Attou, Amri et Oulkadi, les chauffeurs de Salah Abdeslam

Sont réunis dans ce chapitre le profil, le parcours et le rôle des trois hommes qui ont aidé Salah Abdeslam a fuir de Paris vers Bruxelles dans la matinée du 14 novembre pour le déposer dans une planque au 86 de la rue Henri Bergé à Schaerbeek. Hamza Attou et Mohamed Amri ont pris la route pour la France en pleine nuit pour accéder à l’instante demande de leur ami qui a prétexté une panne, pour ne leur avouer la réalité de sa situation qu’une fois monté dans la voiture. Sidérés et prisonniers d’un conflit de loyauté, ils n’ont pas dénoncé Salah Abdeslam lors des trois contrôles de police qu’ils ont dû subir avant de passer la frontière. Quant à Ali Oulkadi, il a pris en charge le dixième homme du commando à l’arrivée du trio à Bruxelles pour le conduire dans la planque précitée. Contrairement à Attou et Amri, Oulkadi a toujours juré ses grands dieux qu’il ignorait tout du guêpier dans lequel il s’était fourré, pensant seulement rendre un banal service.
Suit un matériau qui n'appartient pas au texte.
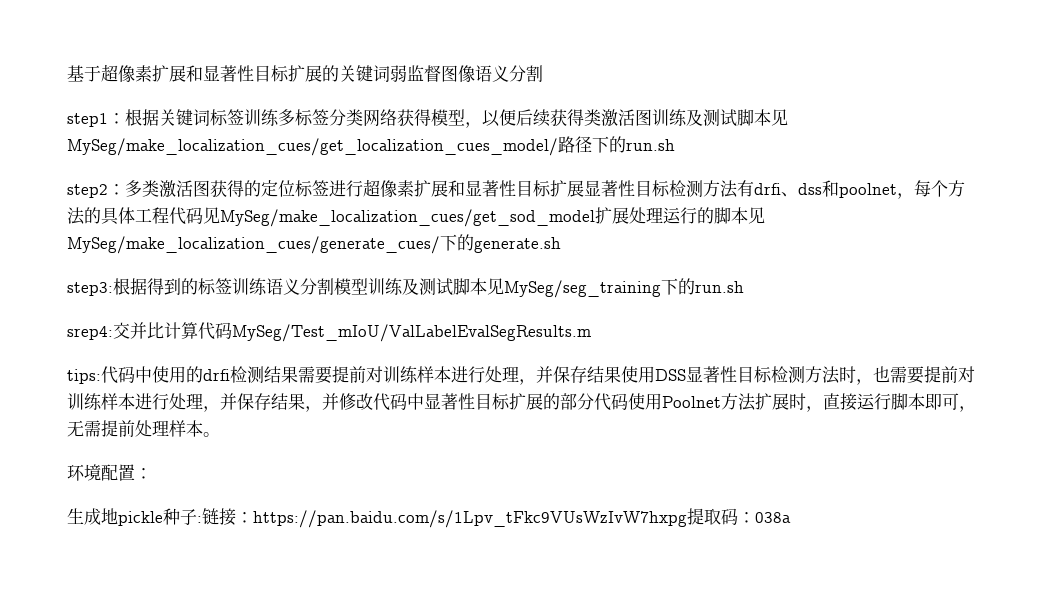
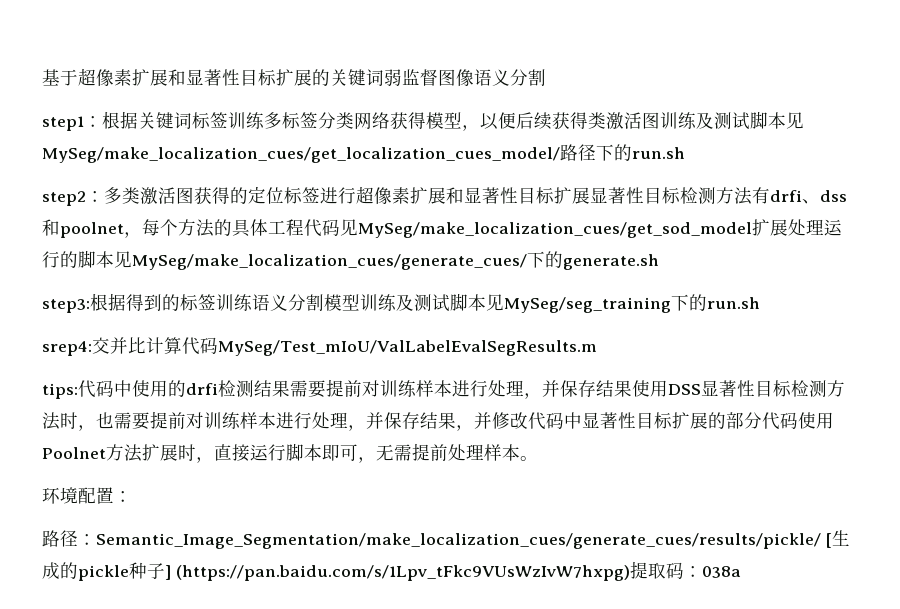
[67,508,687,528] 生成地pickle种子:链接：https://pan.baidu.com/s/1Lpv_tFkc9VUsWzIvW7hxpg -> [42,530,850,549] [42,562,630,581] 路径：Semantic_Image_Segmentation/make_localization_cues/generate_cues/results/pickle/ [生成的pickle种子] (https://pan.baidu.com/s/1Lpv_tFkc9VUsWzIvW7hxpg)

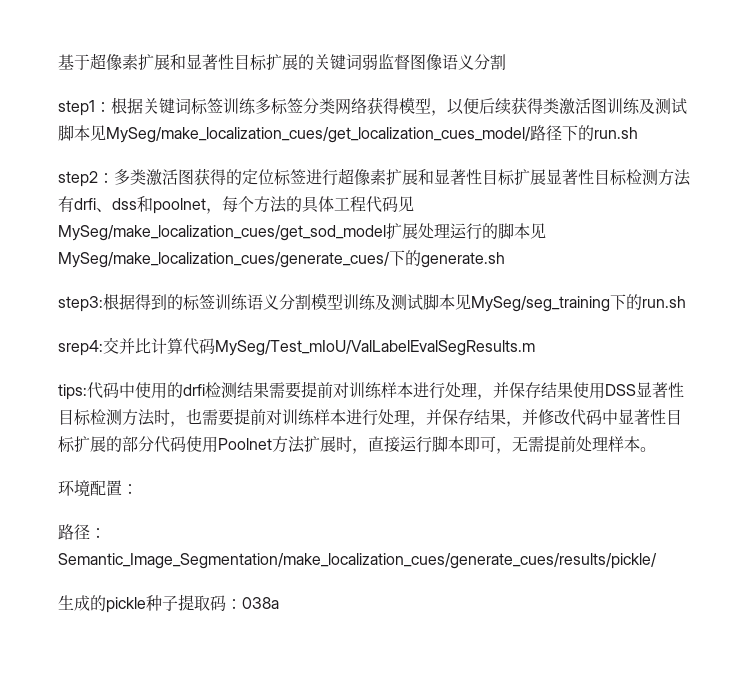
[825,533,832,548] [ -> (657, 561) //
[165,565,630,581] ] (https://pan.baidu.com/s/1Lpv_tFkc9VUsWzIvW7hxpg) -> (178, 603) none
Nota bene : les liens hypertextes sur les noms des protagonistes des attentats du 13 novembre renvoient aux chapitres les concernant publiés sur ce site.

Hamza Attou

Hamza Attou, lors du procès des attentats du 13 novembre 2015 (© Radio France – Valentin Pasquier)

Âgé de 21 ans au moment des faits, Hamza Attou est le plus jeune accusé des attentats du 13 novembre 2015. Comparaissant libre au procès, sous contrôle judiciaire, son profil rappelle furieusement celui des amis ou collègues en truanderie d’Amedy Coulibaly inculpés pour les attentats de janvier 2015 (( Nous pensons ici en particulier à Amar Ramdani, Willy Prevost, Nezar Mickael Pastor Alwatik et Ali Riza Polat dont nous avons retracé le parcours dans notre ouvrage consacré au Massacre de Charlie Hebdo, l’enquête impossible, pp. 267 à 288)) , mais pour lesquels la charge d’association de malfaiteurs terroristes a finalement été parfois abandonnée : piégé par ses mauvaises fréquentations, il a eu le malheur de se trouver au mauvais endroit au mauvais moment, sans trop comprendre le service qu’on lui demandait de rendre et qu’il a rendu par loyauté, service qui n’est tout de même pas rien puisqu’il est celui que Salah Abdeslam a appelé au téléphone la nuit des attentats pour lui demander de le rapatrier sur Bruxelles, ce qu’il reconnaît dès sa première déclaration au procès le 15 septembre 2021 : « Je reconnais avoir voulu chercher Salah Abdeslam ». Toutefois, conteste-t-il, « à aucun moment, je n’ai voulu faire du terrorisme. » Comme Christophe Raumel, accusé d’avoir participé à l’achat avec Willy Prevost pour le compte de Coulibaly de fournitures non létales ayant servi à ce dernier pour la préparation de la pris d’otage de l’Hyper Cacher de la Porte de Vincennes du 9 janvier 2015, il a assisté à tout le procès sur le strapontin des prévenus, ayant passé deux années en détention provisoire avant d’être relâché. L’infraction pour laquelle il est poursuivi est « recel de terroriste », pour laquelle il encourt 6 ans de prison. De fait, Salah Abdeslam lui a avoué, à lui et Mohamed Amri, dès le début du voyage retour vers Bruxelles, qu’il était un membre du commando du 13 novembre, et, arrêté et contrôlé trois fois par des barrages de police, en ces occasions il n’a pas dénoncé l’unique survivant du commando.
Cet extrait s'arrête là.